Kidney cancer is a serious disease. Dealing with it and the treatment demand a lot of mental and physical strength from you as a patient. You can help on different levels to get through this difficult time as well as possible.

Kidney Cancer & Nutrition

A special diet is generally not necessary for kidney cancer. However, a healthy, balanced diet with sufficient drinking is generally advisable to promote general health and support the immune system. This can also help to better cope with the often stressful cancer therapy.

During kidney cancer treatment, your doctors will monitor your nutritional status. In this way, they can take countermeasures in the event of an existing or impending nutrient deficiency. Nutritional counseling or nutritional therapy can then be helpful – possibly even after the end of treatment as part of rehabilitation.

Kidney cancer patients who suffer from kidney weakness (kidney insufficiency) must pay particular attention to their own diet – either independently of the cancer or as a result of cancer therapy. In the long term, you must be careful not to consume too much protein – breaking it down could put too much strain on the weakened kidney(s). A nutritionist can provide advice on making the necessary dietary changes.

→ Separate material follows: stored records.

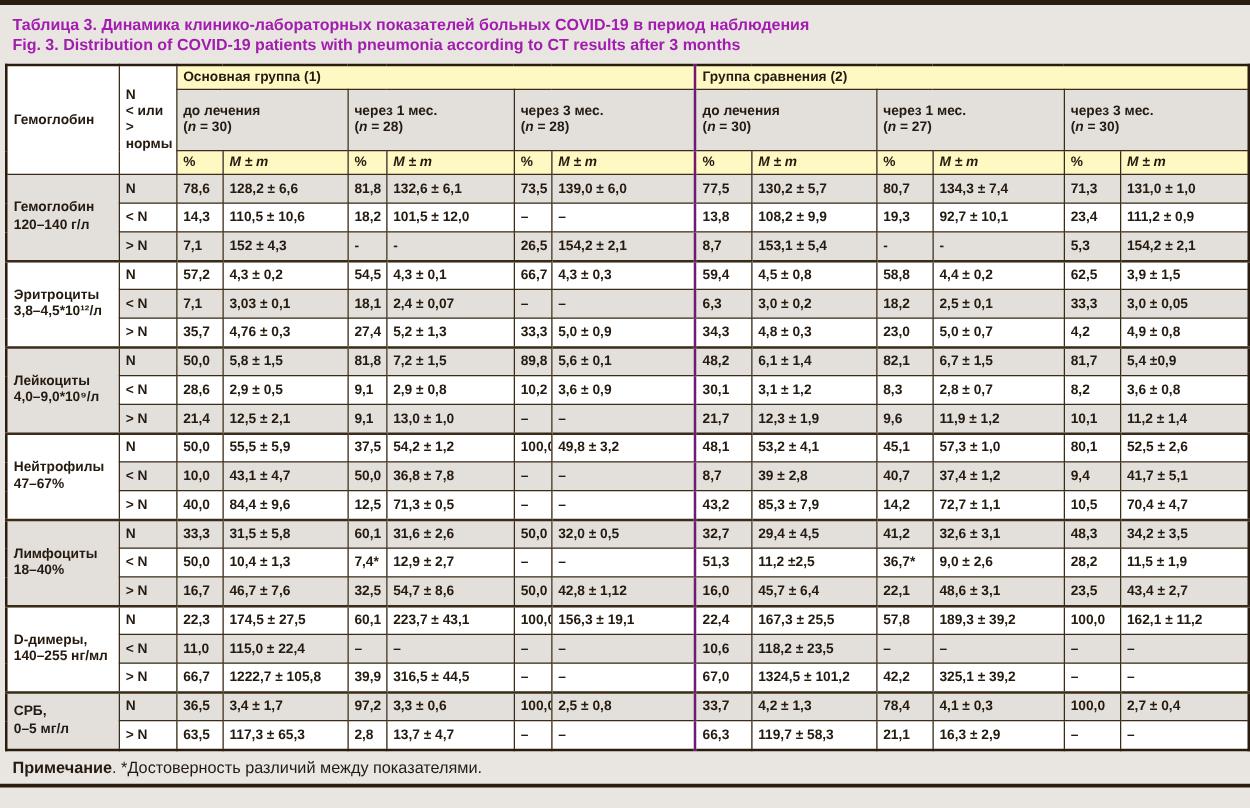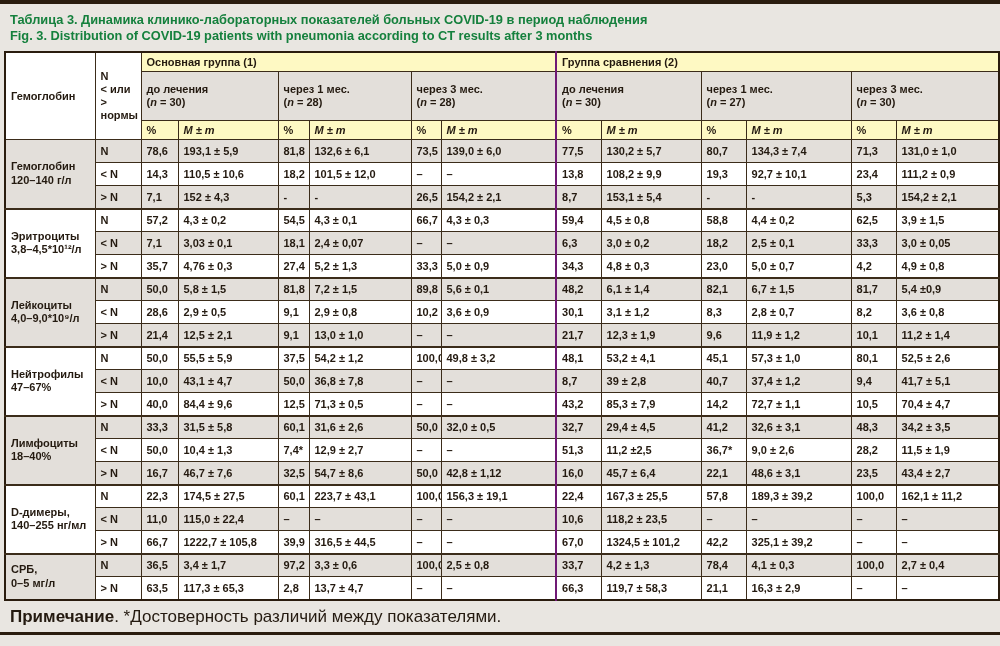"Таблица 3. Динамика клинико-лабораторных" .title-line { color: #15803d -> #a21caf }
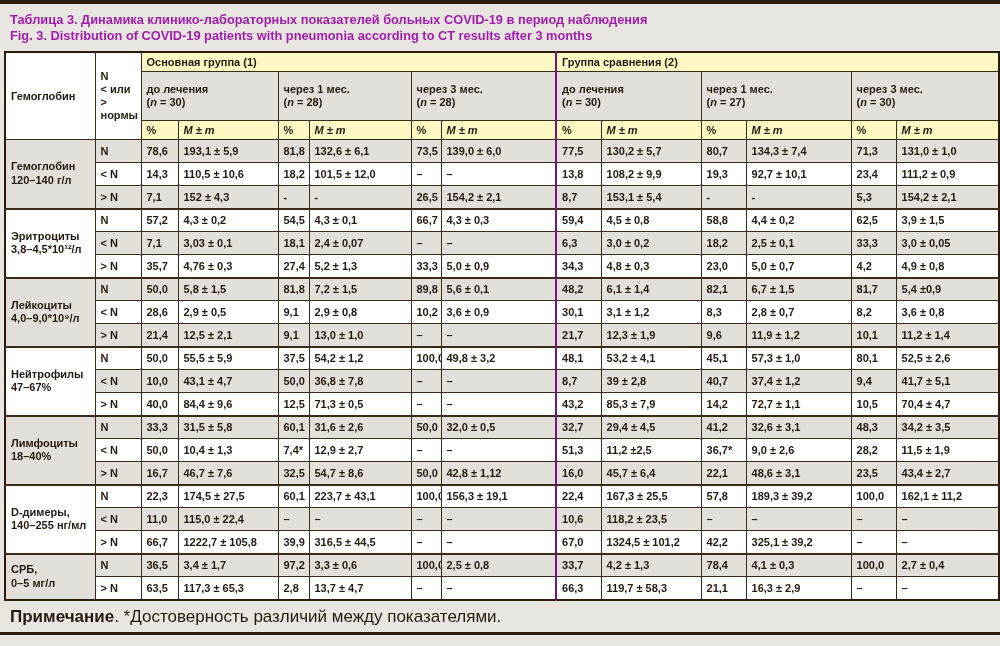"193,1 ± 5,9" td.mm { text: 193,1 ± 5,9 -> 128,2 ± 6,6 }
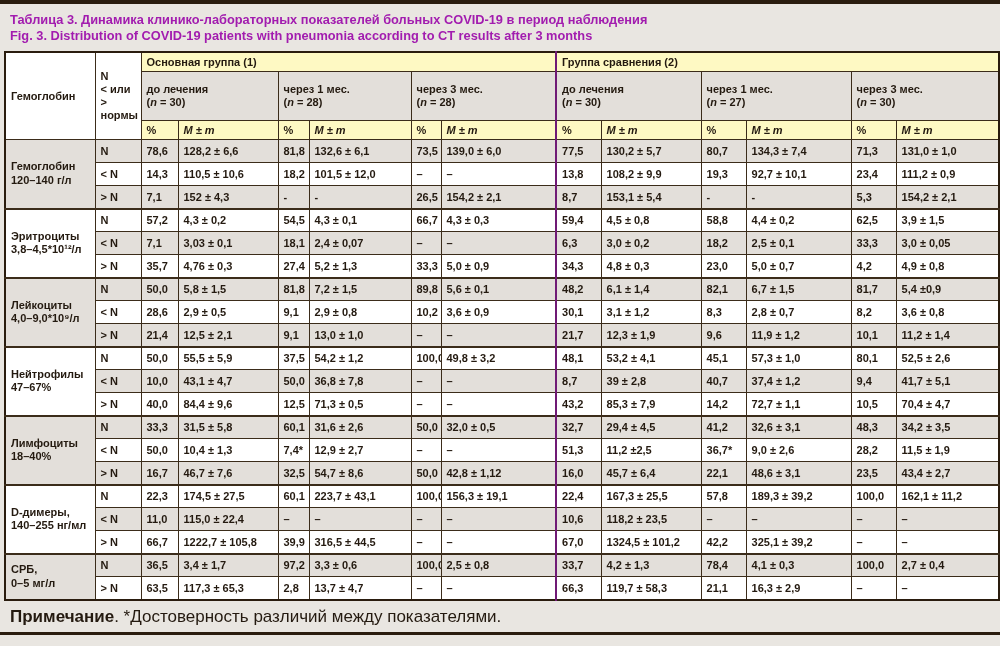"Примечание. *Достоверность различий" .note-line { font-size: 17px -> 13px }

In principle, kidney cancer patients should also avoid excessive alcohol consumption.

Kidney Cancer & Exercise

Sport and exercise are not only good for the body, but also for the soul. That is why, whenever possible, care is taken to ensure that kidney cancer patients start physiotherapy and exercise training during cancer therapy. In rehabilitation, targeted and individually adapted physical activity should be continued regularly.

For example, exercise therapy based on endurance, strength and/or coordination can be useful. Activities such as swimming , Nordic walking and treading water can also increase physical fitness and build up muscles that were lost as a result of kidney cancer and therapy.

During rehabilitation, patients also receive tips for future training at home.

Kidney Cancer & Psychological Support

Many patients and their relatives have problems coping with a serious illness such as kidney cancer. Just being diagnosed can be a heavy burden. Then there are the burdens and worries during the time of cancer therapy and aftercare.

Professional support from specialists trained in psycho-oncology can help in such cases. Such specialists focus on the mental and physical effects of cancer and help those affected to deal with it better.

According to experts, cancer patients and their relatives should have the opportunity to take advantage of psychosocial counseling and treatment throughout the entire disease and therapy phase. Speak to your doctor if necessary! He can discuss your concerns and fears with you and/or put you in touch with suitable professional contacts.

Kidney Cancer & Complementary Therapy

Some patients with kidney cancer hope for the additional help of complementary healing methods. They can improve well-being and quality of life and generally strengthen body and soul. As a rule, however, they cannot do anything against the cancer itself. Some examples of such procedures sometimes used for kidney cancer (cancer in general):

If you would like to use such methods as a supplement – ie complementary – to conventional (“orthodox medical”) kidney cancer therapy, you should first speak to your doctor. He can point out possible risks and interactions to you.

However, they are not suitable as alternative healing methods – cancer experts strongly advise against using acupuncture & Co. as a substitute for conventional kidney cancer treatment.

There are no generally established definitions for “complementary medicine” and “alternative medicine”. The two terms are sometimes used synonymously. In general, however, complementary therapies differ from alternative therapies in that they do not question the value and approach of conventional medicine (“orthodox medicine”), but see themselves as a complement to it.